By buffering the shot in the shells with plastic microbeads, Winchester has figured out how to prevent the brittle bismuth shot from shattering under the extreme acceleration of being launched out of a shotgun shell at nearly 900 mph. The result is more pellets that stay round, fly true, and print tight patterns. The shells come in boxes of 25 for $45–$50.
HEVI-shot was the first denser-than-lead pellet. The Original Recipe HEVI-Shot, now known as Hevi-XII is back. It comes in three different 3-inch 20-gauge loads of No. 4 or No. 6 shot.
Because it’s harder and denser than lead, it patterns tighter and carries more energy. This is the stuff you want to shoot if you need a 20 that can run with the 12s in the duck blind.
Fiocchi Low Recoil Trainer
One of the most under-appreciated and, unfortunately, un-copied loads on the market, the Fiocchi 20-gauge, 3/4 ounce, 1075 fps Low Recoil Trainer load is a very soft-kicking, quiet load that’s perfect for training new shooters, or for shooting a few rounds of skeet yourself when you’re tuning up with your featherlight bird gun.
Tungsten Super Shot (TSS), once the secret weapon of a small cult of handloaders, went mainstream a few years ago and is now commercially loaded by several manufacturers. TSS pellets are much denser than lead; they’re made of the densest tungsten-iron alloy available to the civilian market. That means they retain energy better, penetrate deeper, and pattern tighter.
You can use TSS shot as small as No. 9 for turkeys and still get adequate penetration of bone and vertebrae. A 20-gauge can hold ridiculous numbers of the small TSS pellets and can send swarms of shot downrange that would be the envy of any 12 loaded with lead.
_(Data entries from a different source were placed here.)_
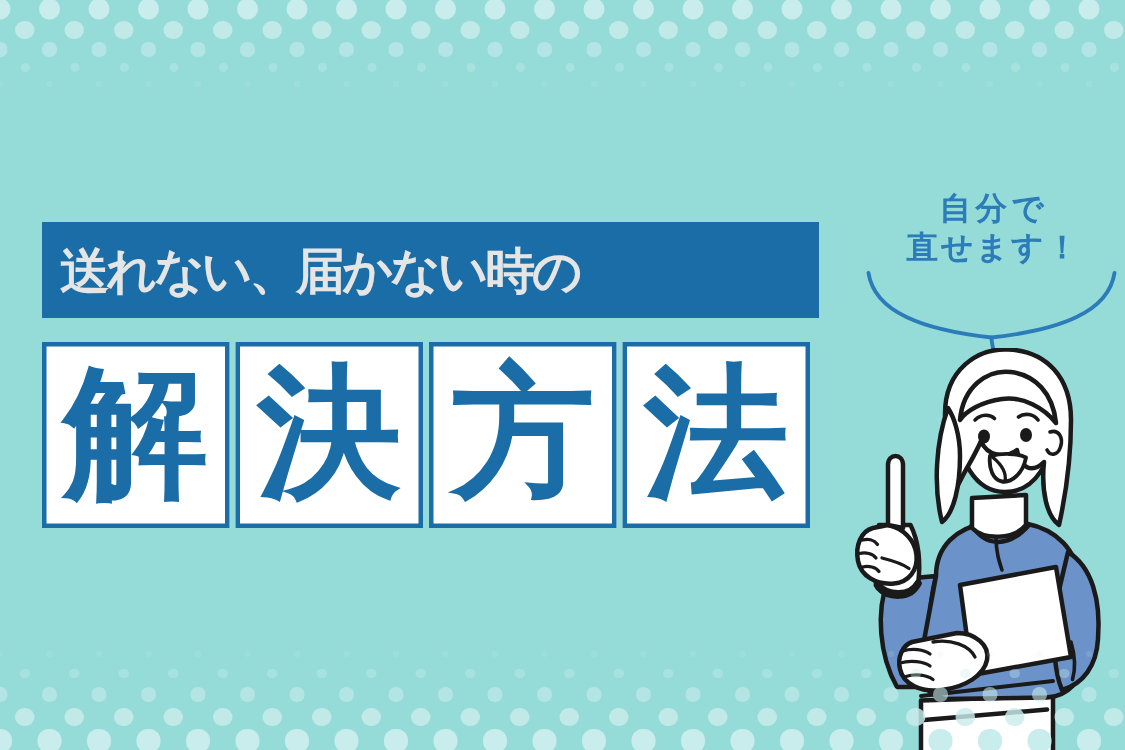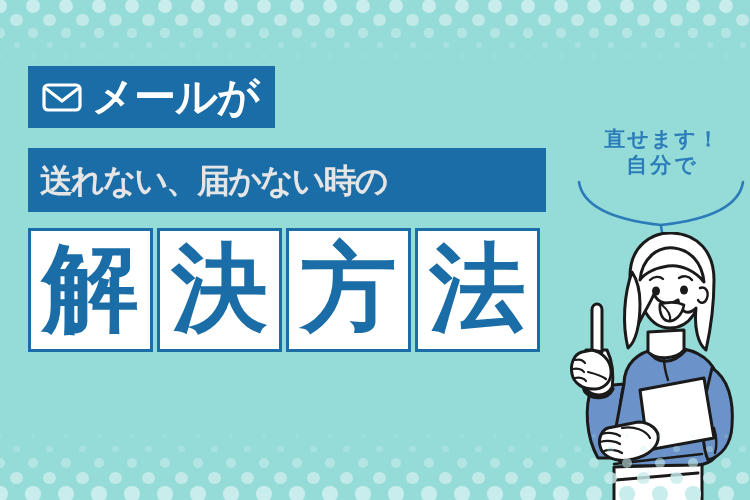--- a/index.html
+++ b/index.html
@@ -303,13 +303,6 @@
       </div>
     </div>
 
-  <div class="headline-1">
-    <svg class="mail-icon" viewBox="0 0 40 29">
-      <rect x="2" y="2" width="36" height="25" rx="4" ry="4" fill="none" stroke="#ffffff" stroke-width="3.2"></rect>
-      <path d="M4.5 6 L20 18 L35.5 6" fill="none" stroke="#ffffff" stroke-width="3.2" stroke-linecap="round" stroke-linejoin="round"></path>
-    </svg>
-    <span class="txt">メールが</span>
-  </div>
 
   <div class="headline-2">
     <span class="txt">送れない、届かない時の</span>

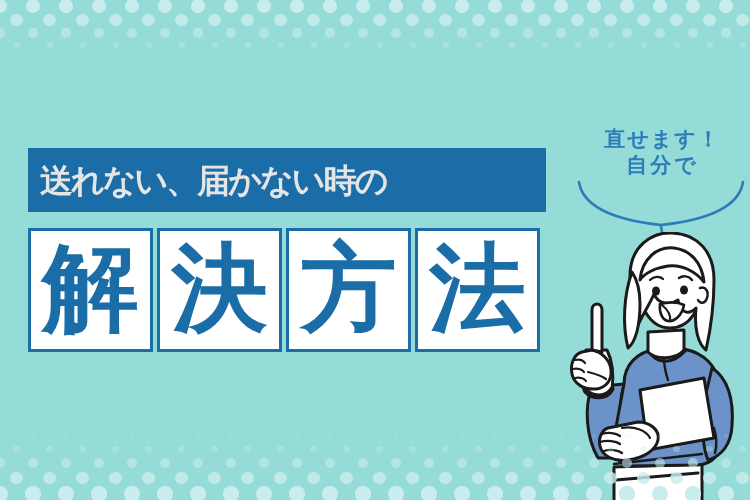--- a/index.html
+++ b/index.html
@@ -325,8 +325,8 @@
 
 
   <div class="callout">
+    <div class="callout-line l1">自分で</div>
     <div class="callout-line l2">直せます！</div>
-    <div class="callout-line l1">自分で</div>
     <svg class="callout-brace" viewBox="0 0 175 62">
       <path d="M4 4 C8 30, 40 42, 86 47 C132 42, 164 30, 168 4" fill="none" stroke="#2b7cb8" stroke-width="2.6" stroke-linecap="round"></path>
       <path d="M86 47 C86 50, 87 54, 88 59" fill="none" stroke="#2b7cb8" stroke-width="2.6" stroke-linecap="round"></path>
Of course, a 12 loaded with TSS beats a 20, but a 20 can sling more than enough TSS to take turkeys at long range. Yes, you have to pay $5 to $6 per shell, but this stuff is the real deal.
The Future of the 20-Gauge
The 20-gauge is having a moment right now, but it’s not a passing fad. The new 3-inch 28-gauge ammo and guns will cut into 20-gauge sales a little, but 20-gauge ammunition will always cost less than 28 – it’s a matter of volume – and the 20 should hold its advantage.
Its current popularity may ebb slightly, but the 20 isn’t going away any time soon or ever. Steel loads have gotten good enough that even if tungsten and bismuth prices get so high as to be unaffordable, a 20 loaded with steel or lead, where legal, still makes a fine hunting gun. At the same time, it won’t make the 12-gauge obsolete (the way the12 is currently making the 10-gauge obsolete), but it will always be a good choice for someone who wants a slimmer, lighter gun that can do almost anything we need a shotgun to do.